Priebke was extradited from Argentina a year ago after being "discovered" by a US television crew, and put on trial for his role in the massacre of 335 civilians in the Ardeatine Caves outside Rome in June 1944. The military court that heard his case, however, chose not to send him to jail, on the grounds that he had been under severe pressure to obey orders.

That verdict, which outraged the Italian establishment, was deemed a shoddy piece of justice and eventually quashed on appeal last week. Priebke will now appear in the dock again sometime in mid-December, joined this time by a fellow former SS officer, Karl Hass, who originally appeared at the trial as a witness for the prosecution.

One of the themes to emerge from the first trial was that Italy not only turned its back on war crimes after 1948, the date of the last big military tribunals, but actively sought to bury them. One military prosecutor, Sergio Dini of Padua, has alleged that thousands of cases were deliberately consigned to the archives in the 1950s and 1960s.

The renewed activity looks like a belated attempt to make up for this long period of bad faith. It could prove too hot to handle. By chasing old Nazis, the Italians risk opening a can of worms about the behaviour of their own citizens.

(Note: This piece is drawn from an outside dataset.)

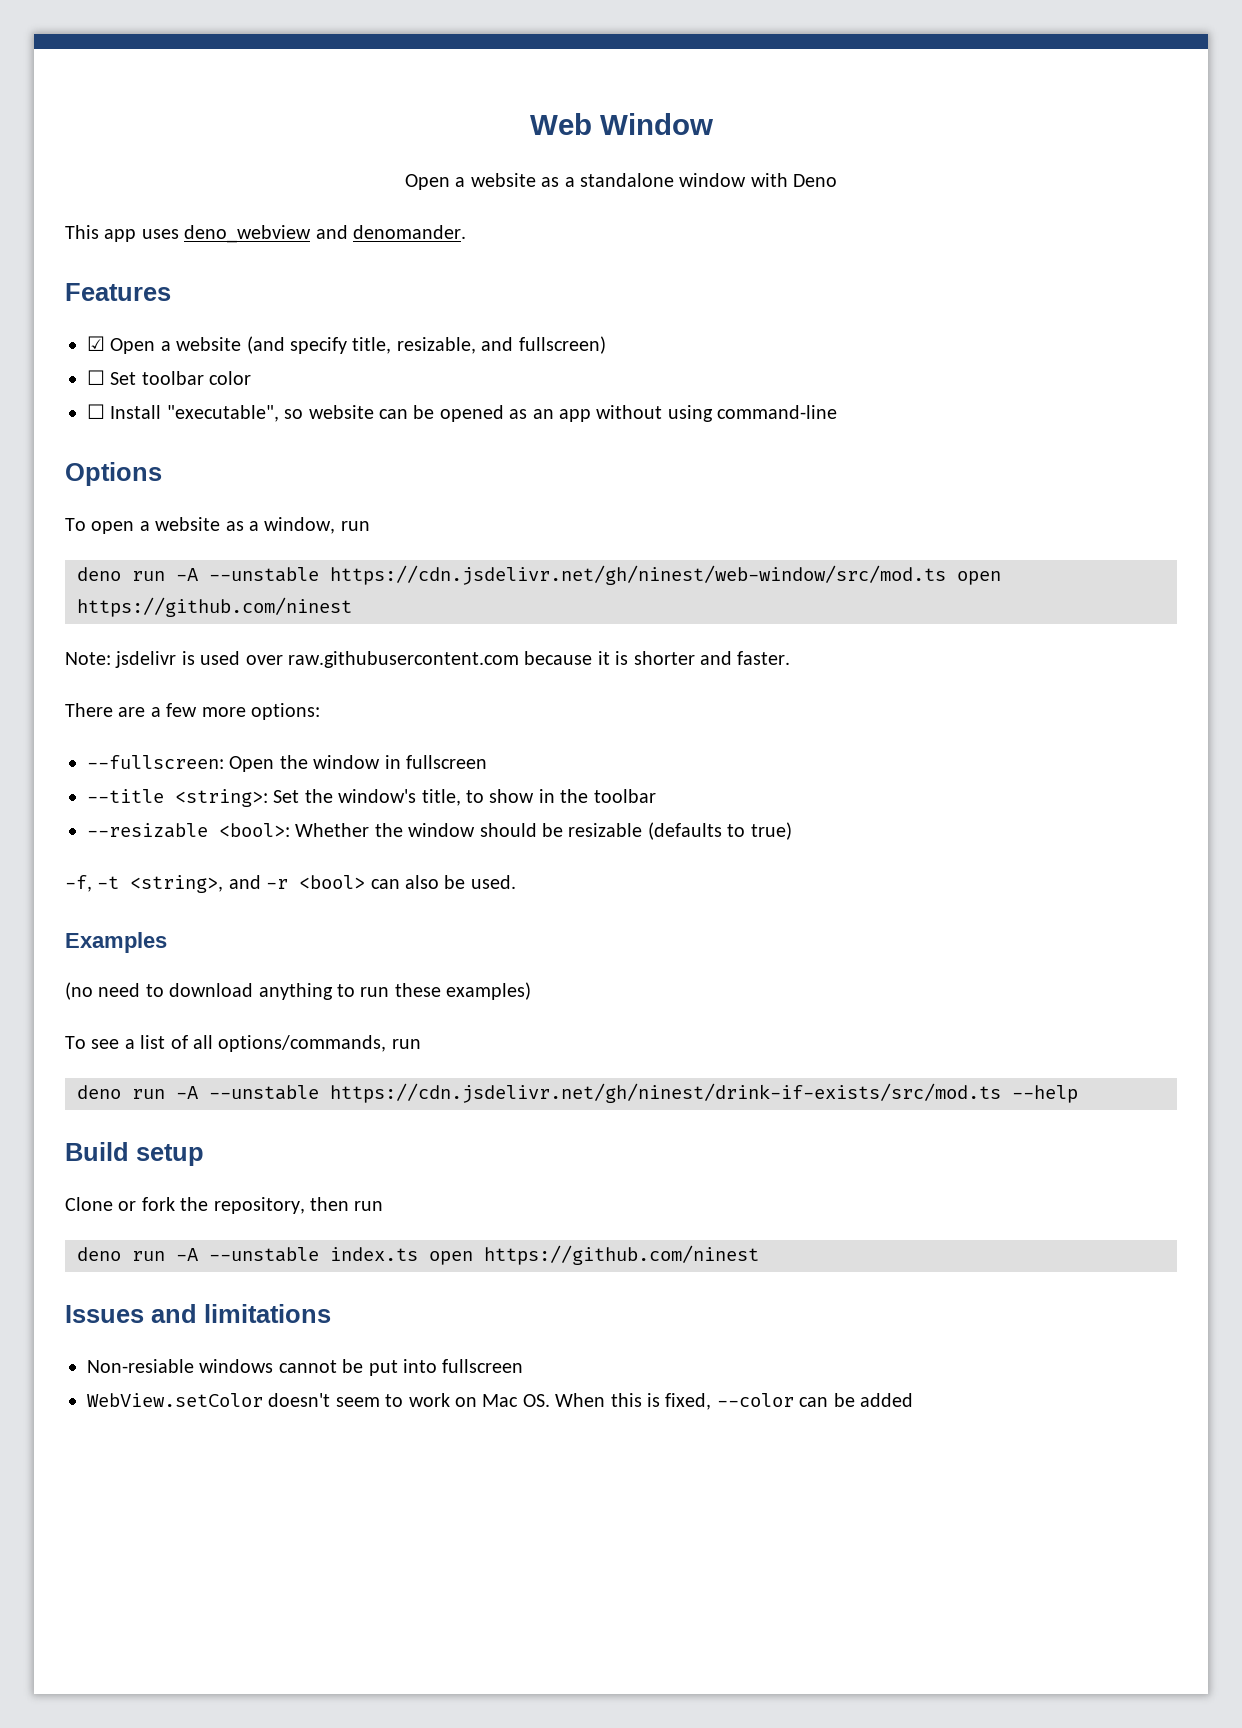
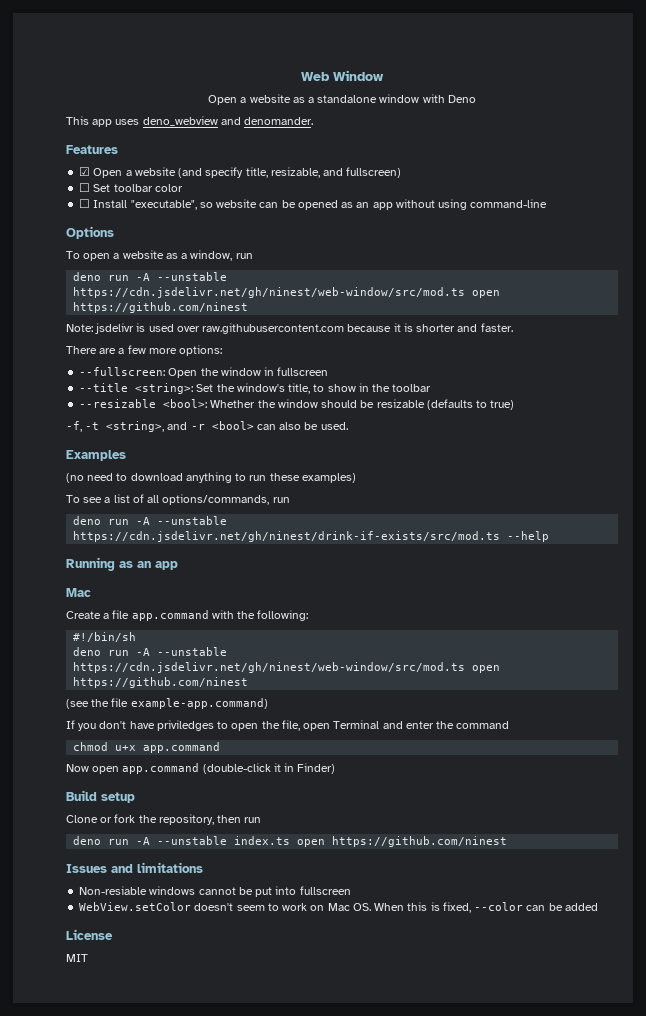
(1078, 1094) none -> [66,557,178,571] [66,588,91,597] [66,610,309,621] [73,632,137,642] [73,647,228,656] [73,662,501,673] [73,677,249,688] [66,698,268,709] [66,720,510,731] [73,742,221,753] [66,763,336,774] // Running as an app // Mac // Create a file app.command with the following: // #!/bin/sh // deno run -A --unstable https://cdn.jsdelivr.net/gh/ninest/web-window/src/mod.ts open https://github.com/ninest // (see the file example-app.command) // If you don't have priviledges to open the file, open Terminal and enter the command // chmod u+x app.command // Now open app.command (double-click it in Finder)
(913, 1400) none -> [66,929,113,940] [66,954,88,962] // License // MIT

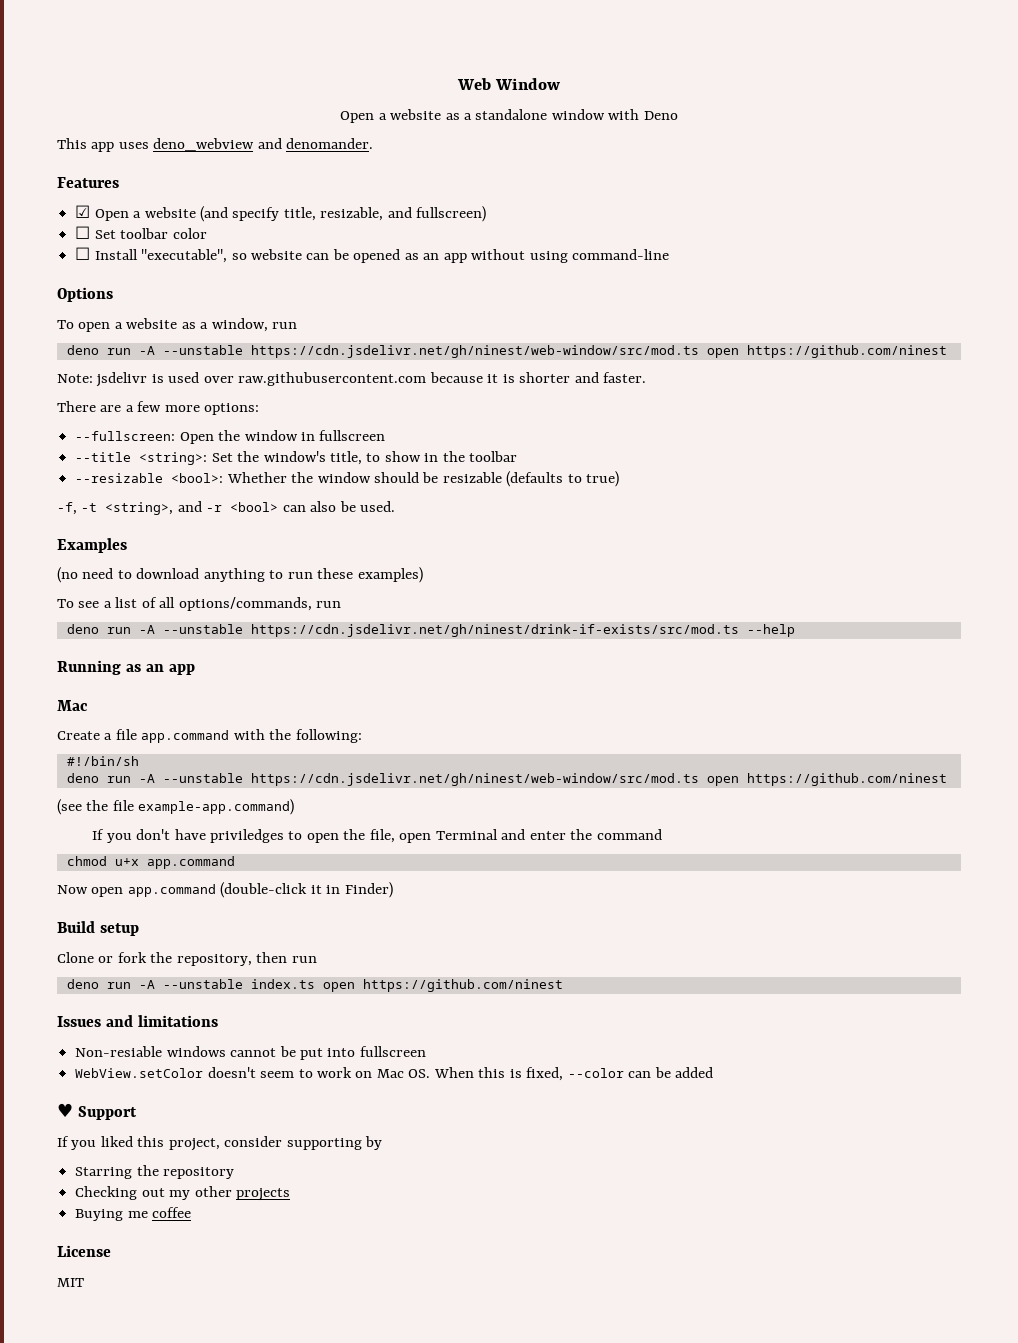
(598, 907) none -> [57,1103,137,1120] [57,1136,383,1151] [75,1165,235,1179] [75,1186,290,1201] [75,1207,192,1221] // ♥ Support // If you liked this project, consider supporting by // Starring the repository // Checking out my other projects // Buying me coffee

The massacre for which Sawecke is being pursued is a case in point. Although ordered by Kesselring, the supreme German commander in Italy, it was carried out by Italians loyal to Mussolini. If military prosecutors are going to pursue the German officers, then logic dictates they must sooner or later started delving into the cases of surviving Italians. That kind of investigation, with all the national soul-searching that it implies, may be more than Italy is prepared to countenance.